Lei Djalma Maranhão inviabiliza patrocínios, diz produtor cultural

A lei municipal de incentivo à cultura por meio de isenção fiscal não contempla empresas que pagam ISS Substituto.

Isabela Santos,
Elpídio Júnior
Durante a Audiência Pública sobre incentivo à cultura em Natal e na região metropolitana, realizada na manhã desta quinta-feira (14), o produtor cultural da Casa da Ribeira, Gustavo Wanderley, alertou as autoridades a reavaliarem a Lei Djalma Maranhão.

Segundo ele, a legislação inviabiliza muitos dos patrocínios porque não contempla o Imposto Sobre Serviço (ISS) Substituto.

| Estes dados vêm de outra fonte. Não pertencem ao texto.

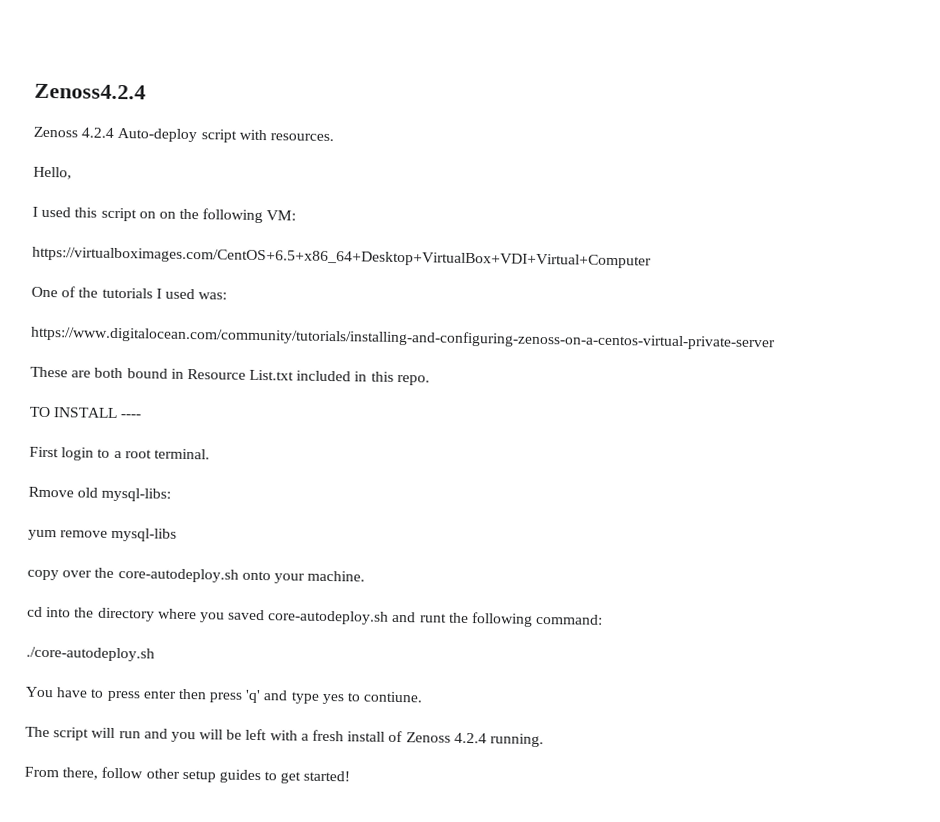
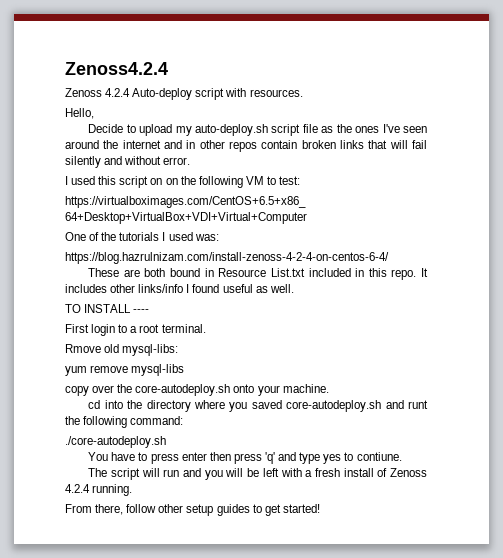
(72, 173) none -> [88,124,427,136] [65,140,427,152] [65,156,191,168] // Decide to upload my auto-deploy.sh script file as the ones I've seen around the internet and in other repos contain broken links that will fail silently and without error.
[266,210,297,221] VM: -> [245,176,301,185] VM to test:
[30,325,776,351] https://www.digitalocean.com/community/tutorials/installing-and-configuring-zenoss-on-a-centos-virtual-private-server -> [65,252,389,264] https://blog.hazrulnizam.com/install-zenoss-4-2-4-on-centos-6-4/
(430, 380) none -> [421,268,429,277] [65,284,294,293] It includes other links/info I found useful as well.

A Lei Djalma Maranhão isenta uma parte do ISS devido pela empresa patrocinadora de atividades culturais. Entretanto, no lugar do ISS, algumas empresas pagam ISS Substituto, que não é contemplado pela Lei.

“Nos últimos anos houve ampliação da renúncia fiscal e captação de recursos diminuída”, disse Gustavo Wanderley, acreditando que a inclusão do ISS Substituto na isenção mudaria o cenário.

“As maiores empresas do município são excluídas. Às vezes temos o patrocinador, mas a legislação não permite”, explicou.